Fifty years ago today, the New York Times began publication of the Pentagon Papers, informing the public about how a government-engineered narrative controlled the public’s perception of the Vietnam War.
When an organism gets invaded by a pathogenic force, its immune system works to restore order. In response to the Pentagon Papers leak, the Nixon administration employed the “White House Plumbers” to investigate, infiltrate, and guide the media in order to restore control over propaganda campaigns. Those efforts eventually led to the Watergate scandal as the Plumbers morphed into a partisan political tool at the hands of the executive branch.
Last night I talked with meteorologist and sports statistician Joe Giannotti on his podcast Joe’s Place. We talked through some of the statistics used in biomedical testing, including the following topics:
- The comparison of data from optimized versus suboptimal treatments on early COVID-19 treatment agents.

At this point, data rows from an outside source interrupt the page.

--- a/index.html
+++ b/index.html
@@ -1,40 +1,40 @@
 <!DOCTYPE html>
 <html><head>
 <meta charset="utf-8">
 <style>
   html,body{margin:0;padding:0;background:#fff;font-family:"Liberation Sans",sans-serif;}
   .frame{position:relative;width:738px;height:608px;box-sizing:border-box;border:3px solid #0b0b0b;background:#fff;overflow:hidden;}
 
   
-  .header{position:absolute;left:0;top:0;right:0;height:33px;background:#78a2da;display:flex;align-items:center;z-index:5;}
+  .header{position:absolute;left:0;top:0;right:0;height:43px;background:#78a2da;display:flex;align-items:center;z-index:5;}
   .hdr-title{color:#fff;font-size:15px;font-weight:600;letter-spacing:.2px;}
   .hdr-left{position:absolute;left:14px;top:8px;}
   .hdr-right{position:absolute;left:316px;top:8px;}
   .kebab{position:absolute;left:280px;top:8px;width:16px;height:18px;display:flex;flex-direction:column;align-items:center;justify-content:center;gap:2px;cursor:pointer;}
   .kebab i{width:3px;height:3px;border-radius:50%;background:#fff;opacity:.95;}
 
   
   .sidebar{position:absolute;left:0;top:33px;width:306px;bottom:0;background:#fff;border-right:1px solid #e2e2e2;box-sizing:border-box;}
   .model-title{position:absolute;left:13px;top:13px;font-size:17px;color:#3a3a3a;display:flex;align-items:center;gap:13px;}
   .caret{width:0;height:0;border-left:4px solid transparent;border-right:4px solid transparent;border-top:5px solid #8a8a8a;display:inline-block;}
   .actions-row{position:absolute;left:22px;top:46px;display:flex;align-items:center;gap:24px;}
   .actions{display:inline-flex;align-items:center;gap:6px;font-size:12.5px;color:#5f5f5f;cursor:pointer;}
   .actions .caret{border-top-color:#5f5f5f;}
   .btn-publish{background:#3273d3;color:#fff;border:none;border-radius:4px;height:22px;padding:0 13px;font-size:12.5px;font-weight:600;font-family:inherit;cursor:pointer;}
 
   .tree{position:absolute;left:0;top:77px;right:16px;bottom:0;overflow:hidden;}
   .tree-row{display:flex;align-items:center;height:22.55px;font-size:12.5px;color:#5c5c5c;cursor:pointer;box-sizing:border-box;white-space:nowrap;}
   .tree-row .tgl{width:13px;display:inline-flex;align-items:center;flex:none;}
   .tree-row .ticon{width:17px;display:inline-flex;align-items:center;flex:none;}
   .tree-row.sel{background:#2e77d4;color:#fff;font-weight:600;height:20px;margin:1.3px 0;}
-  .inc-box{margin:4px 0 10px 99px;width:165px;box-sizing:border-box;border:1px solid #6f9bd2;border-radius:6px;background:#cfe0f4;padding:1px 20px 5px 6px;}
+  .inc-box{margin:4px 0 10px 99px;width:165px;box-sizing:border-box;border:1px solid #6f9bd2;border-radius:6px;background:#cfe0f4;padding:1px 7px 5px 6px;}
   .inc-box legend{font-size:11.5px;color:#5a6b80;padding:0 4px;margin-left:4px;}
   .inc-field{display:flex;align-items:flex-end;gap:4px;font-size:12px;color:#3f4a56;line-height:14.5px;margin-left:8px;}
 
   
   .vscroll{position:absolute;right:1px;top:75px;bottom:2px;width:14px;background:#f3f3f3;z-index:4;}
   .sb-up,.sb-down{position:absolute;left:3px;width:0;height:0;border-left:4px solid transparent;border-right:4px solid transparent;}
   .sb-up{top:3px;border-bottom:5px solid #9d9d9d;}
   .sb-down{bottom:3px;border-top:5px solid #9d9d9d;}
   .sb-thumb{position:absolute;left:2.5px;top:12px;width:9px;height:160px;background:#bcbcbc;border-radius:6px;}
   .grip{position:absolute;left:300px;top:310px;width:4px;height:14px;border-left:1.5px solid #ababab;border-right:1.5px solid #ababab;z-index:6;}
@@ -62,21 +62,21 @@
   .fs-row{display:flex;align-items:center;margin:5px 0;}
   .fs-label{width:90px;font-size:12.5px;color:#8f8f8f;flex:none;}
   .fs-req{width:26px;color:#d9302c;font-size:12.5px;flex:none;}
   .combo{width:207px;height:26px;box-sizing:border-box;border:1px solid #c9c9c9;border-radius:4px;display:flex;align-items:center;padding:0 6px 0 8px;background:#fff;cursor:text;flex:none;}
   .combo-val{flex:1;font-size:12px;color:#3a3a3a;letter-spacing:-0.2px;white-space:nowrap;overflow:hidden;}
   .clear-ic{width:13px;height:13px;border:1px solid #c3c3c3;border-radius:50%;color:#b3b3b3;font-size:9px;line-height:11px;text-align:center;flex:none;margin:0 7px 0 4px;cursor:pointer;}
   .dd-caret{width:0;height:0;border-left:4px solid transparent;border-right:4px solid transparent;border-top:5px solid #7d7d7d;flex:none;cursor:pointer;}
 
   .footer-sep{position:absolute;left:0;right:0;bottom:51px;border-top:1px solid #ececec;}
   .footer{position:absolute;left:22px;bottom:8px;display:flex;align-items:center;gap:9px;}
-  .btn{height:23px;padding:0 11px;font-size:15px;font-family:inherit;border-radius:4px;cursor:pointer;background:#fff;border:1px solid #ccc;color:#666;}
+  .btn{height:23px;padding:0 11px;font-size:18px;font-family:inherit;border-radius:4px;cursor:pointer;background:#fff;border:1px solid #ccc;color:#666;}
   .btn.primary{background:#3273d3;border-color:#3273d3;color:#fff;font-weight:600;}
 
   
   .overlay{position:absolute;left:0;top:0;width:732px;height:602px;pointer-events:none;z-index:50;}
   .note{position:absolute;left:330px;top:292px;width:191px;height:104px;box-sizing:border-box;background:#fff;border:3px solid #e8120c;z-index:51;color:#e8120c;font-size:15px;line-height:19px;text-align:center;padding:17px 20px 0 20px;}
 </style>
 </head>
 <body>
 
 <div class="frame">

- The strengths and limitations of randomized control trials (RCTs), including the fact that the results of RCTs converge with those of other evidence, and in particular their power relative to observational trials.
- The often extreme distortions of effect sizes and odds ratio calculations due to the Simpson’s paradox (or what I’ve redefined as “Simpson effects” since trend reversal may or may not occur), and in particular in relation to the WHO trials (RECOVERY and SOLIDARITY).
Note: I made the mistake of analyzing the results of the SOLIDARITY trial calling those the results of the RECOVERY trial. The results of the two trials were highly similar, but the sizes of the arms were different.
Here’s the biggest punchline from that interview: The SOLIDARITY trial (and the nearly identical RECOVERY trial, which makes no sense given that neither was similar to common treatment protocols as most all doctors describe their use of HCQ) aggregated patients from hundreds of hospitals in dozens of nations. When correcting for the time-basis of the protocol dimensions, a true effect size of 86.5% is at least consistent with the data according to an aggregation of three distinct protocols (which match the fact that 60% of the RECOVERY trial patients were already on oxygen at the time treatment began).
To a quality statistician [whose livelihood does not depend on their stated answer], this chart is a smoking gun: The WHO trials absolutely did not demonstrate that HCQ is not an effective medication for COVID-19. In fact, a re-analysis at the protocol level of the raw data likely shows that it certainly does—even for late stage (moderate or severe) COVID-19 patients. We just need to know the precise disease progression curve (the percentages I used to the right of the patient numbers) in order to properly sort the patients into three protocol groups. Though the best evidence that HCQ works is still the early treatment data as per the Primary HCQ Hypothesis.
Now, I cannot say for sure that the WHO rigged their trials to suggest that HCQ failed to help patients, though I think there are a lot of reasons to believe those involved are disingenuous liars.
- The trials tested an antiviral on late stage patients (median 9 days after symptom onset, which is already a median of 11.5 days after infection) when the SARS-CoV-2 virus has stopped replicating in most parts of the body and the disease state no longer depends much on viral replication (image thanks to Ben Althouse, PhD).
- The trial designers ignored outside expert advice as to the absurdity of their protocols.
- The trial designers discussed a 4.4g total dose of HCQ discussed as “undoubtedly high” after consulting pharmacokinetic reports (here, here, and here) that were then scrubbed from the WHO trial website before a 9.6g dose was used. That final dosage was not even made public, and the only way to find it was to look up documents on the trial made public by a few of the nations running the trial.
In my interview with Joe, I said that I wasn’t sure if the high dosage made a big difference in the mortality results of the trial. I was speaking too quickly. The 2.4g loading dose used (first 24 hours total) has a toxicity similar to the point at which the WHO previously said in 1979 is “potentially fatal” and very well could have brought the sickest and most frail patients to a blood serum level similar to that of the bizarre trial in Brazil in which patients given high levels of chloroquine died at high rates. It may very well be that the dosage level is responsible for some number of the deaths. But my larger point was that the organization of the data at the protocol level makes a far larger difference when examining the potentially huge difference between the reported odds ratio and the true odds ratio.
Frankly, the trial looks more like something somebody might design, while sacrificing human subjects, in order to create data to be privately understood while creating a smokescreen for the larger public.